Alors que des versions plus diluées et tangentielles de la méditation continuent de voir le jour, il est important que les praticiens, en particulier les débutants, se souviennent que la pratique a une longue histoire dans laquelle les étudiants apprenaient auprès d’un enseignant, un maître de méditation hautement qualifié qui leur donnait des conseils. Dans sa forme la plus pure, la méditation était fondée sur des objectifs religieux, spirituels et philosophiques, et pas seulement comme un moyen de trouver la relaxation et la paix intérieure.
« De nos jours, nous voulons souvent nous sentir mieux, mais nous ne savons pas exactement ce que nous essayons de faire », déclare Britton.

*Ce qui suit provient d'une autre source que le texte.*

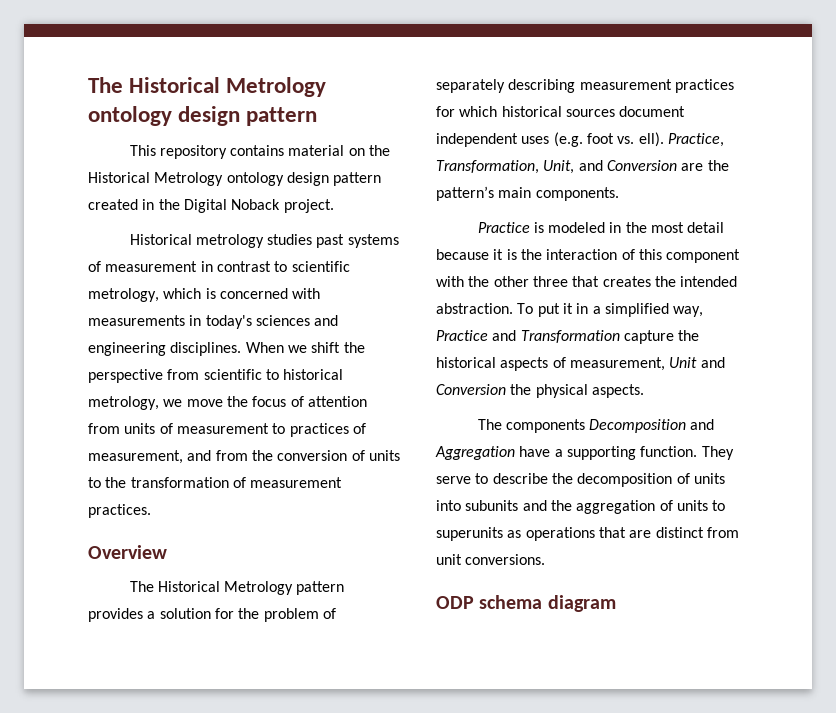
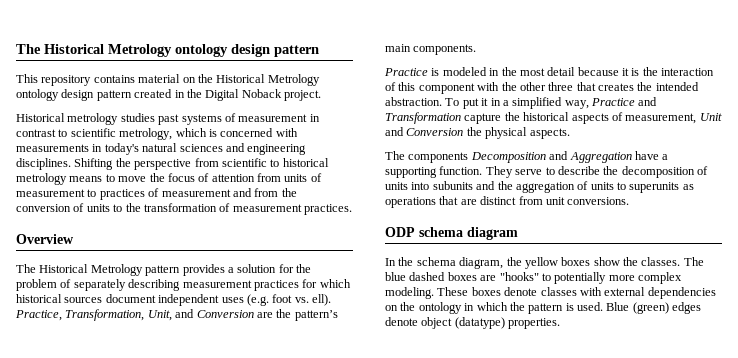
(252, 322) none -> [142,143,178,152] natural
[245,342,341,353] When we shift -> [74,158,114,170] Shifting
[88,396,183,410] metrology, we -> [16,173,115,185] metrology means to
[88,450,183,464] measurement, -> [161,189,231,197] measurement
(616, 603) none -> [385,257,704,269] [385,272,682,284] [385,287,716,299] [385,302,702,314] [385,317,561,329] // In the schema diagram, the yellow boxes show the classes. The blue dashed boxes are "hooks" to potentially more complex modeling. These boxes denote classes with external dependencies on the ontology in which the pattern is used. Blue (green) edges denote object (datatype) properties.

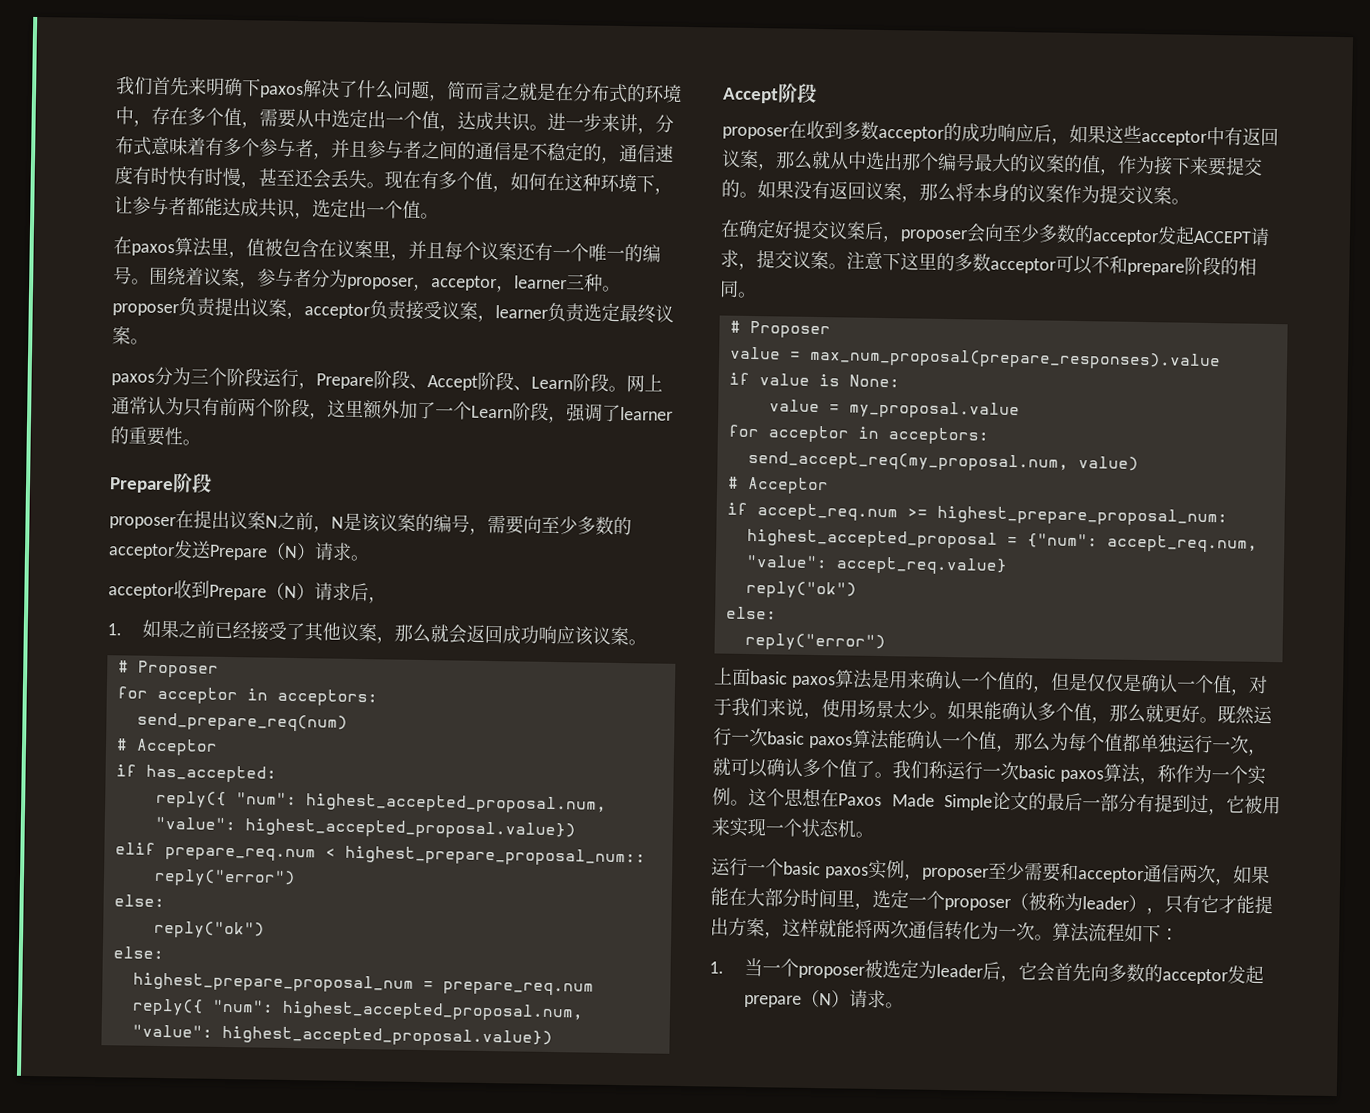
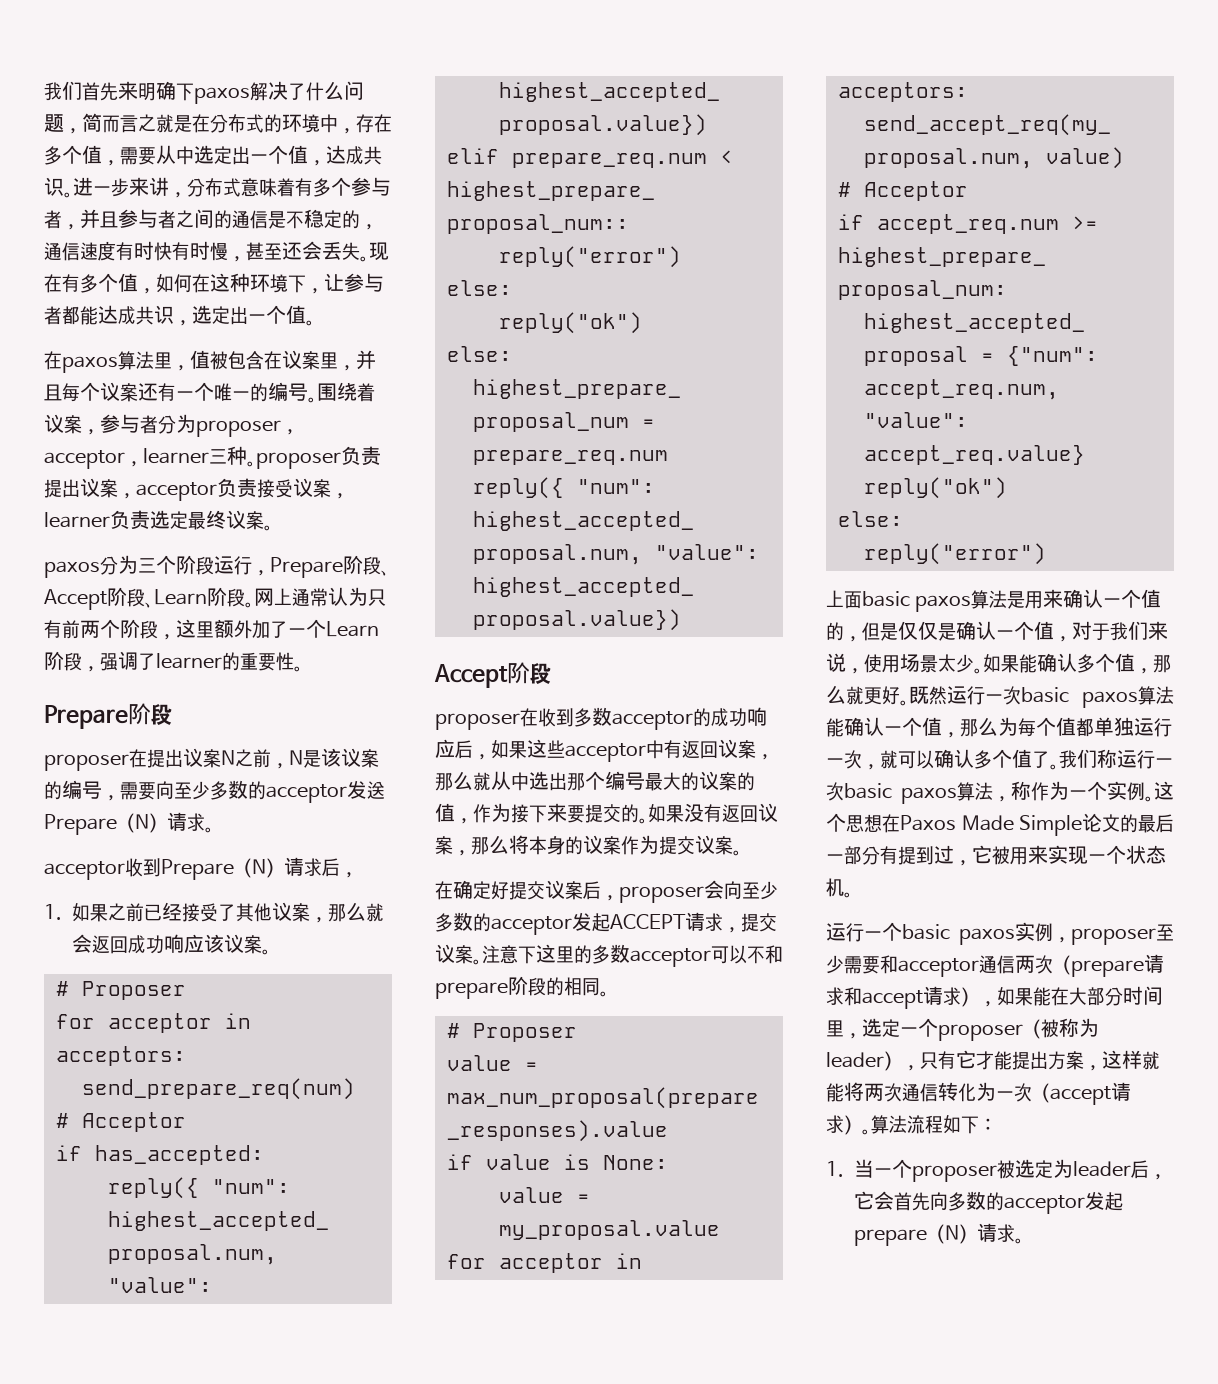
(1216, 874) none -> [1053,954,1164,977] [826,986,979,1009] （prepare请求和accept请求）
(1035, 931) none -> [1032,1082,1131,1105] [826,1115,862,1135] （accept请求）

Nous utilisons également le terme « pleine conscience » à tout bout de champ. Souvent, les gens commencent à méditer et ne savent pas forcément si la pratique qu’ils ont choisie correspond vraiment à l’objectif qu’ils se sont fixé.
Pour Mme Miller, c’est le genre de conseils de prudence qui aurait pu l’aider à éviter d’être prise au dépourvu par la résurgence de son traumatisme et de sa douleur. Cela ne l’a peut-être pas épargnée des émotions qui ont fait surface, mais elle affirme qu’elle aurait été mieux préparée.
Malgré tout, elle est reconnaissante d’avoir suivi le cours de méditation, malgré les difficultés qu’il a soulevées. « Il m’a fallu un certain temps pour faire confiance au processus », explique Mme Miller. « Mais quand je l’ai fait, j’ai eu l’impression que le soleil se levait et j’ai trouvé le calme.
* Le nom a été modifié pour des raisons de confidentialité.